Records for this task
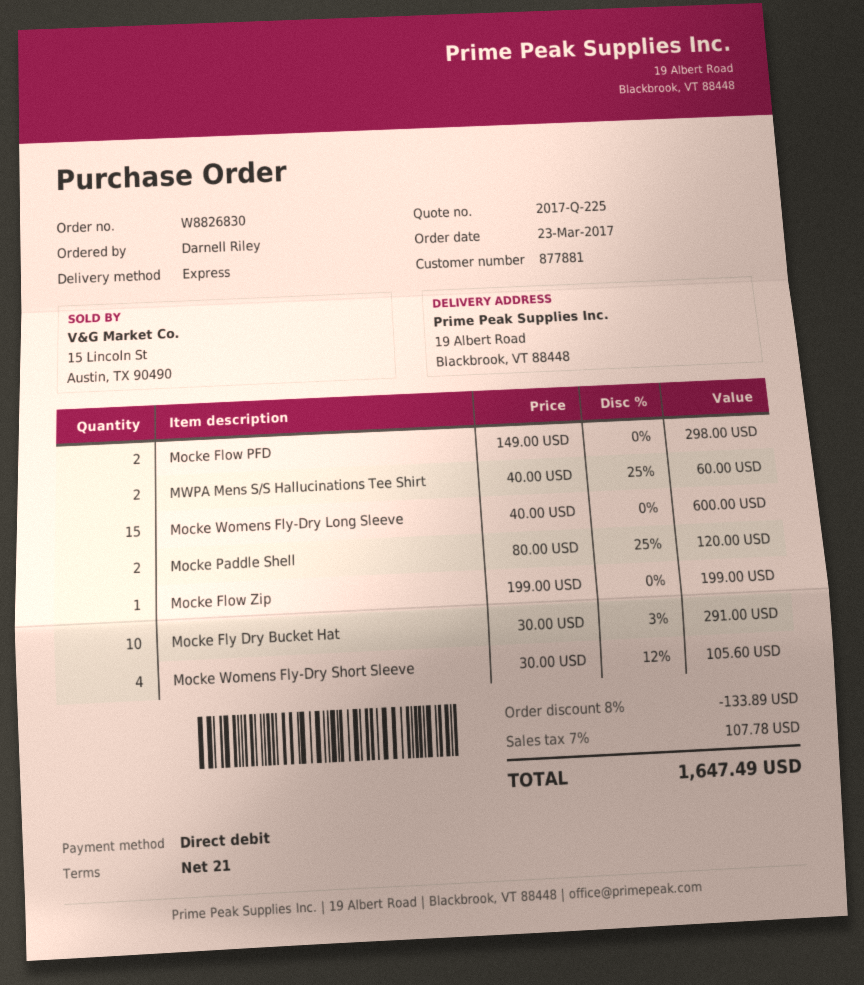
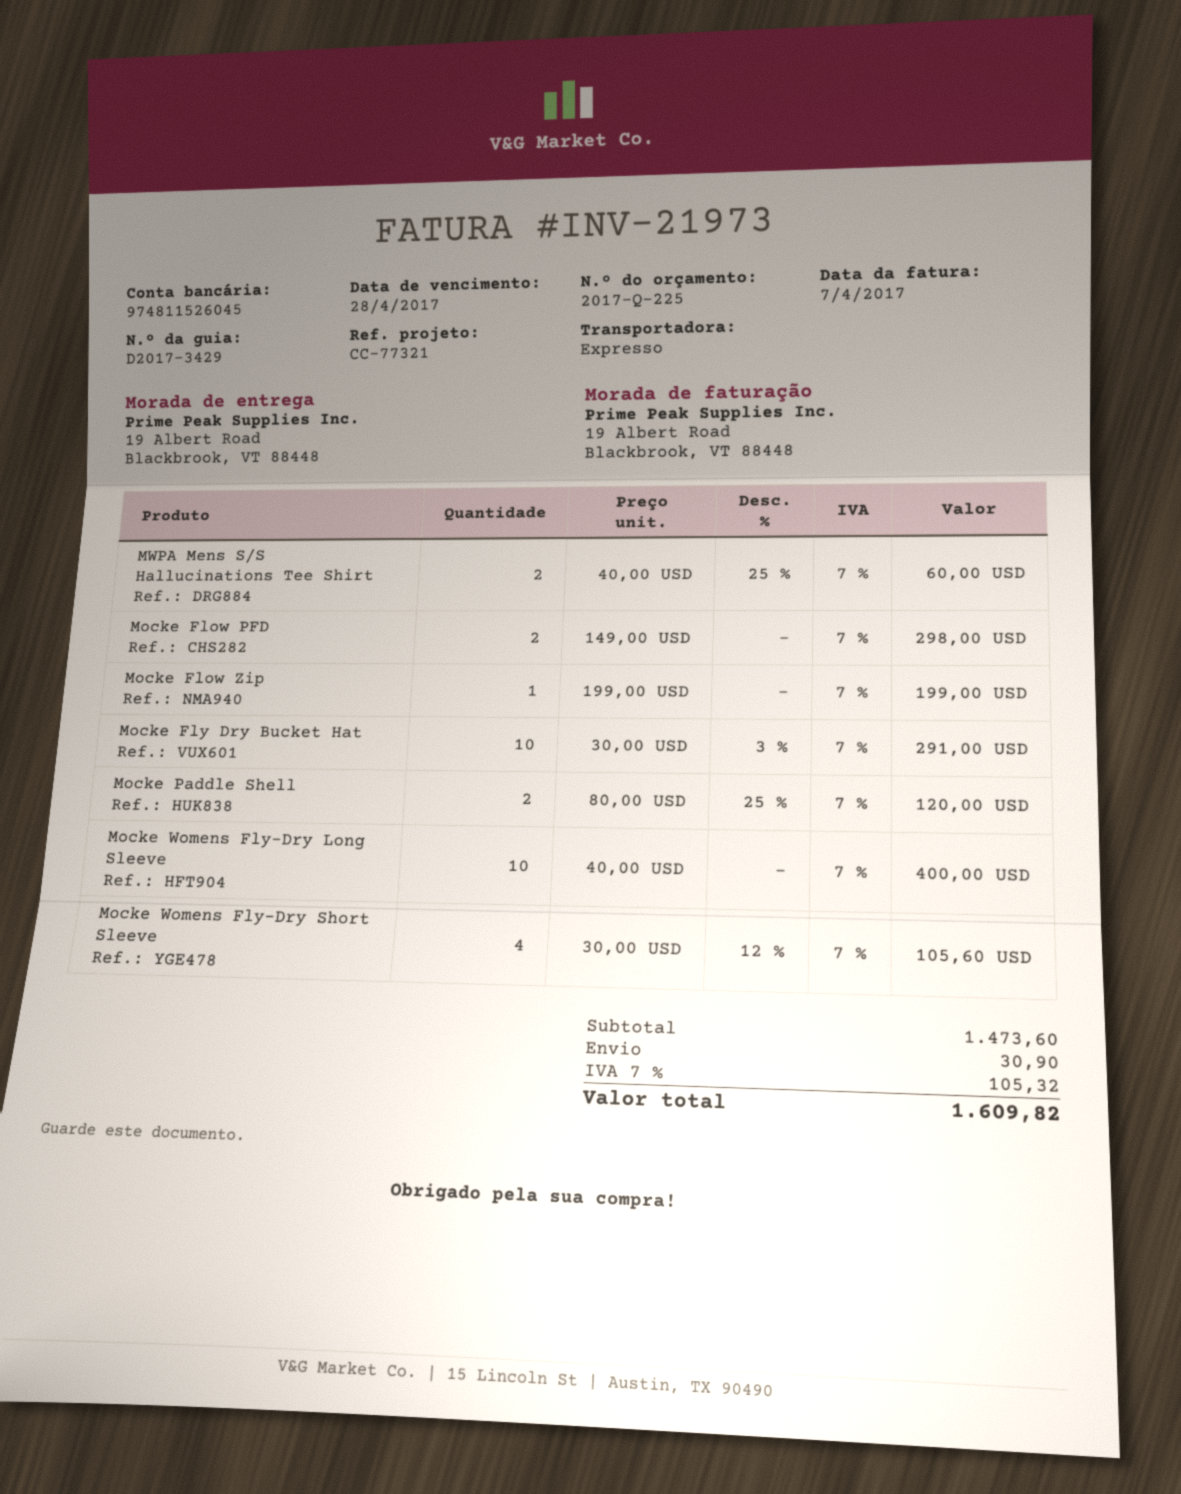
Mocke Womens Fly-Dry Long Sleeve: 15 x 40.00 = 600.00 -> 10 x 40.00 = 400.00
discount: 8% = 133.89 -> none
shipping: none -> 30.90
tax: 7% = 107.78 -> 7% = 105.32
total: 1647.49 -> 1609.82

Instructions to follow
Reproduce every line above word for word; no images.

Exercise response
Mocke Womens Fly-Dry Long Sleeve: 15 x 40.00 = 600.00 -> 10 x 40.00 = 400.00
discount: 8% = 133.89 -> none
shipping: none -> 30.90
tax: 7% = 107.78 -> 7% = 105.32
total: 1647.49 -> 1609.82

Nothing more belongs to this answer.